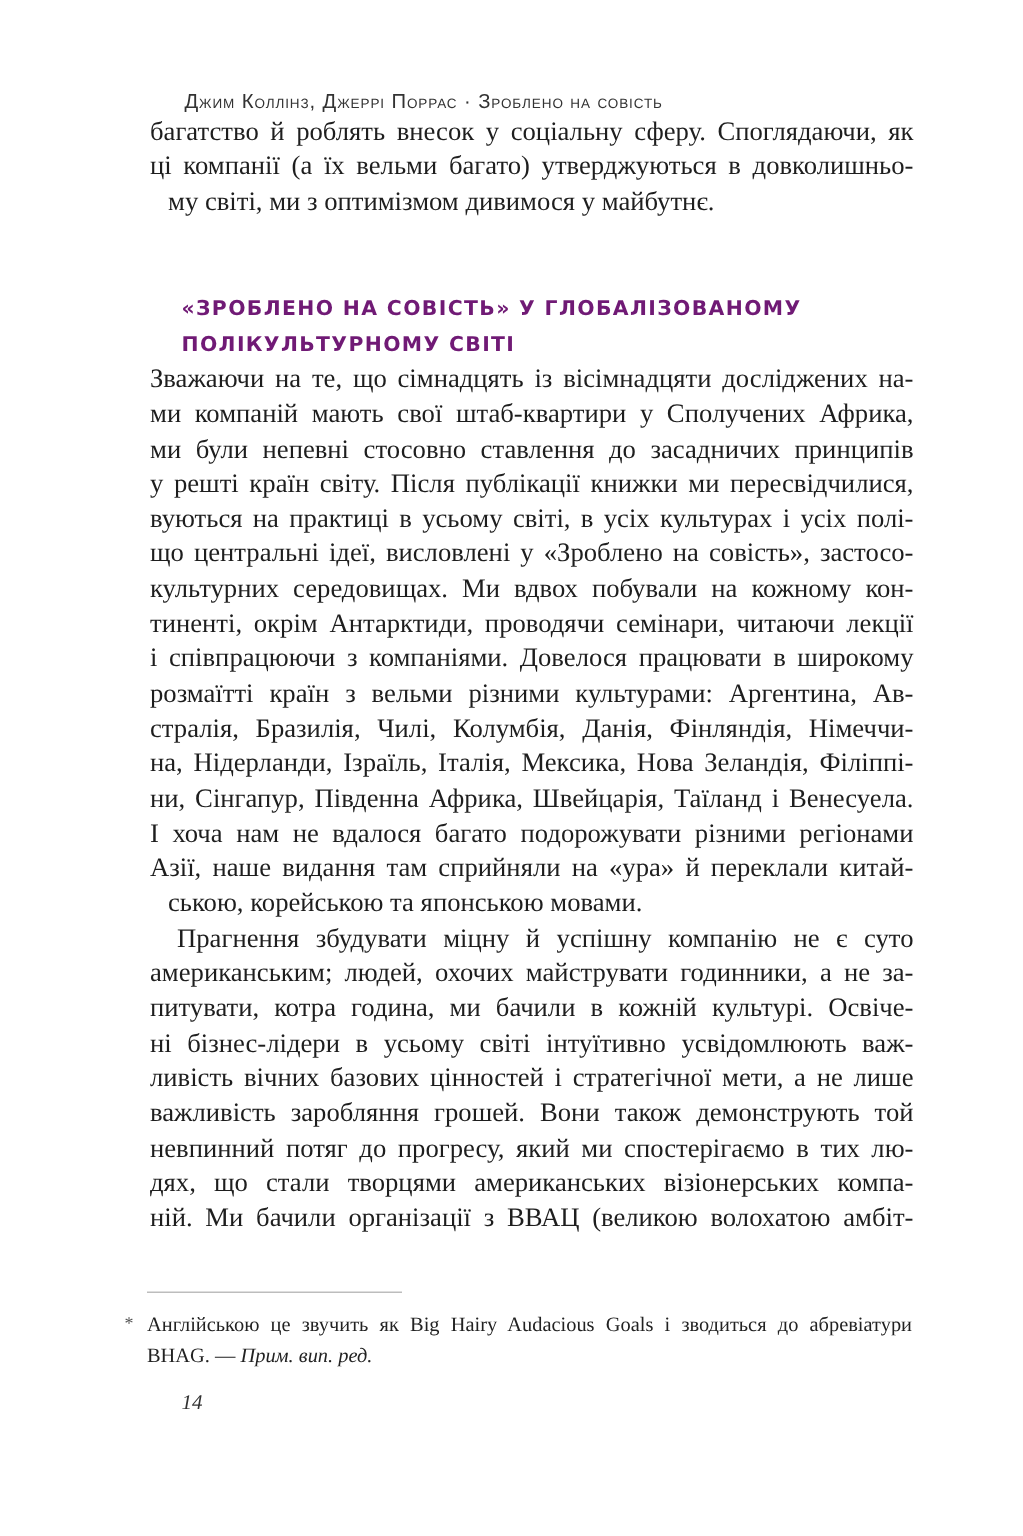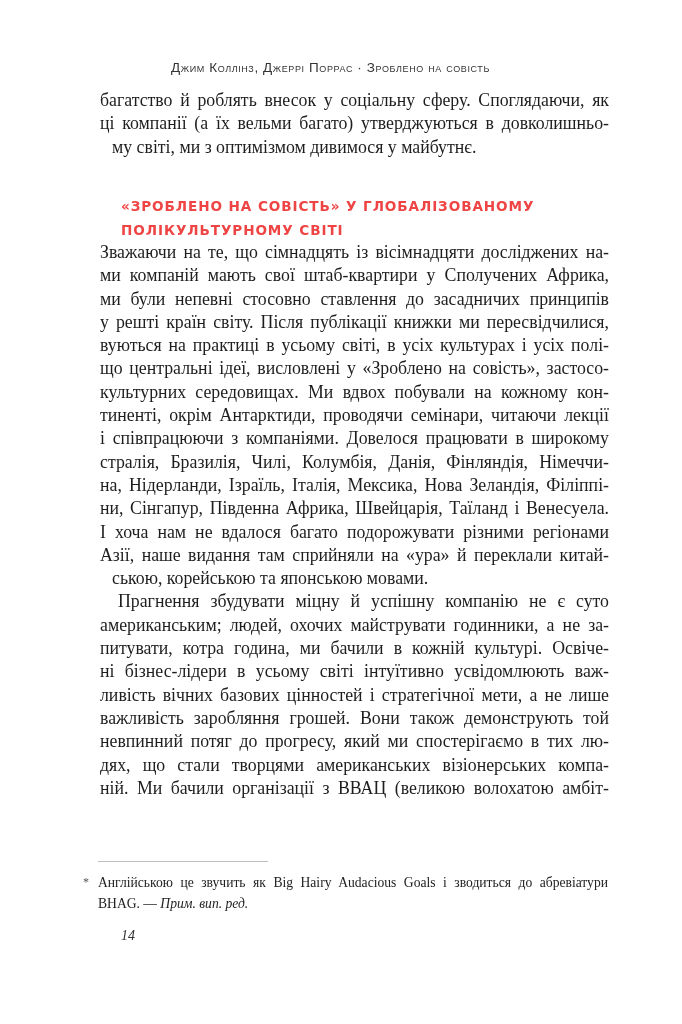--- a/index.html
+++ b/index.html
@@ -1,34 +1,34 @@
 <!DOCTYPE html>
 <html><head>
 <meta charset="utf-8">
 <style>
   html, body { margin: 0; padding: 0; background: #ffffff; }
   body { width: 682px; height: 1024px; position: relative; overflow: hidden; color: #1e1e1e; }
   .running-head {
     position: absolute; left: 123px; top: 60px; width: 480px;
     font-family: "Liberation Sans", sans-serif; font-size: 13.5px; letter-spacing: 0.6px;
-    font-variant: small-caps; color: #333; white-space: nowrap; margin-left: 48px;
+    font-variant: small-caps; color: #333; white-space: nowrap;
   }
   .body-text {
     position: absolute; left: 100px; width: 509px;
     font-family: "Liberation Serif", serif; font-size: 17.8px; line-height: 23.3px;
     color: #1e1e1e;
   }
   .line { display: block; white-space: nowrap; text-align: justify; text-align-last: justify; height: 23.3px; }
   .line.last { text-align-last: left; margin-left: 12px; }
   .line.indent { padding-left: 18px; }
-  .p1 { top: 89px; }
+  .p1 { top: 76px; }
   .heading {
     position: absolute; left: 121px; top: 194px; width: 480px;
     font-family: "DejaVu Sans", sans-serif; font-weight: bold; font-size: 13.6px;
-    letter-spacing: 0.9px; line-height: 24px; color: #ef4444; text-transform: uppercase;
+    letter-spacing: 0.9px; line-height: 24px; color: #701a75; text-transform: uppercase;
   }
   .heading .hl { display: block; white-space: nowrap; }
   .p2 { top: 241px; }
   .footnote-rule {
     position: absolute; left: 98px; top: 861px; width: 170px; height: 1px; background: #bdbdbd;
   }
   .footnote {
     position: absolute; left: 98px; top: 872px; width: 510px;
     font-family: "Liberation Serif", serif; font-size: 13.6px; line-height: 21px; color: #222;
   }
@@ -61,20 +61,21 @@
 <div class="body-text p2">
   <span class="line">Зважаючи на те, що сімнадцять із вісімнадцяти досліджених на-</span>
   <span class="line">ми компаній мають свої штаб-квартири у Сполучених Африка,</span>
   <span class="line">ми були непевні стосовно ставлення до засадничих принципів</span>
   <span class="line">у решті країн світу. Після публікації книжки ми пересвідчилися,</span>
   <span class="line">вуються на практиці в усьому світі, в усіх культурах і усіх полі-</span>
   <span class="line">що центральні ідеї, висловлені у «Зроблено на совість», застосо-</span>
   <span class="line">культурних середовищах. Ми вдвох побували на кожному кон-</span>
   <span class="line">тиненті, окрім Антарктиди, проводячи семінари, читаючи лекції</span>
   <span class="line">і співпрацюючи з компаніями. Довелося працювати в широкому</span>
+  <span class="line">розмаїтті країн з вельми різними культурами: Аргентина, Ав-</span>
   <span class="line">стралія, Бразилія, Чилі, Колумбія, Данія, Фінляндія, Німеччи-</span>
   <span class="line">на, Нідерланди, Ізраїль, Італія, Мексика, Нова Зеландія, Філіппі-</span>
   <span class="line">ни, Сінгапур, Південна Африка, Швейцарія, Таїланд і Венесуела.</span>
   <span class="line">І хоча нам не вдалося багато подорожувати різними регіонами</span>
   <span class="line">Азії, наше видання там сприйняли на «ура» й переклали китай-</span>
   <span class="line last">ською, корейською та японською мовами.</span>
 
   <span class="line indent">Прагнення збудувати міцну й успішну компанію не є суто</span>
   <span class="line">американським; людей, охочих майструвати годинники, а не за-</span>
   <span class="line">питувати, котра година, ми бачили в кожній культурі. Освіче-</span>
☆ ☆ ☆ ☆ ☆
= TO DO =
What you give back should be the full material above, retyped exactly, with every image removed.

= EXPECTED ANSWER =
--- a/index.html
+++ b/index.html
@@ -1,34 +1,34 @@
 <!DOCTYPE html>
 <html><head>
 <meta charset="utf-8">
 <style>
   html, body { margin: 0; padding: 0; background: #ffffff; }
   body { width: 682px; height: 1024px; position: relative; overflow: hidden; color: #1e1e1e; }
   .running-head {
     position: absolute; left: 123px; top: 60px; width: 480px;
     font-family: "Liberation Sans", sans-serif; font-size: 13.5px; letter-spacing: 0.6px;
-    font-variant: small-caps; color: #333; white-space: nowrap; margin-left: 48px;
+    font-variant: small-caps; color: #333; white-space: nowrap;
   }
   .body-text {
     position: absolute; left: 100px; width: 509px;
     font-family: "Liberation Serif", serif; font-size: 17.8px; line-height: 23.3px;
     color: #1e1e1e;
   }
   .line { display: block; white-space: nowrap; text-align: justify; text-align-last: justify; height: 23.3px; }
   .line.last { text-align-last: left; margin-left: 12px; }
   .line.indent { padding-left: 18px; }
-  .p1 { top: 89px; }
+  .p1 { top: 76px; }
   .heading {
     position: absolute; left: 121px; top: 194px; width: 480px;
     font-family: "DejaVu Sans", sans-serif; font-weight: bold; font-size: 13.6px;
-    letter-spacing: 0.9px; line-height: 24px; color: #ef4444; text-transform: uppercase;
+    letter-spacing: 0.9px; line-height: 24px; color: #701a75; text-transform: uppercase;
   }
   .heading .hl { display: block; white-space: nowrap; }
   .p2 { top: 241px; }
   .footnote-rule {
     position: absolute; left: 98px; top: 861px; width: 170px; height: 1px; background: #bdbdbd;
   }
   .footnote {
     position: absolute; left: 98px; top: 872px; width: 510px;
     font-family: "Liberation Serif", serif; font-size: 13.6px; line-height: 21px; color: #222;
   }
@@ -61,20 +61,21 @@
 <div class="body-text p2">
   <span class="line">Зважаючи на те, що сімнадцять із вісімнадцяти досліджених на-</span>
   <span class="line">ми компаній мають свої штаб-квартири у Сполучених Африка,</span>
   <span class="line">ми були непевні стосовно ставлення до засадничих принципів</span>
   <span class="line">у решті країн світу. Після публікації книжки ми пересвідчилися,</span>
   <span class="line">вуються на практиці в усьому світі, в усіх культурах і усіх полі-</span>
   <span class="line">що центральні ідеї, висловлені у «Зроблено на совість», застосо-</span>
   <span class="line">культурних середовищах. Ми вдвох побували на кожному кон-</span>
   <span class="line">тиненті, окрім Антарктиди, проводячи семінари, читаючи лекції</span>
   <span class="line">і співпрацюючи з компаніями. Довелося працювати в широкому</span>
+  <span class="line">розмаїтті країн з вельми різними культурами: Аргентина, Ав-</span>
   <span class="line">стралія, Бразилія, Чилі, Колумбія, Данія, Фінляндія, Німеччи-</span>
   <span class="line">на, Нідерланди, Ізраїль, Італія, Мексика, Нова Зеландія, Філіппі-</span>
   <span class="line">ни, Сінгапур, Південна Африка, Швейцарія, Таїланд і Венесуела.</span>
   <span class="line">І хоча нам не вдалося багато подорожувати різними регіонами</span>
   <span class="line">Азії, наше видання там сприйняли на «ура» й переклали китай-</span>
   <span class="line last">ською, корейською та японською мовами.</span>
 
   <span class="line indent">Прагнення збудувати міцну й успішну компанію не є суто</span>
   <span class="line">американським; людей, охочих майструвати годинники, а не за-</span>
   <span class="line">питувати, котра година, ми бачили в кожній культурі. Освіче-</span>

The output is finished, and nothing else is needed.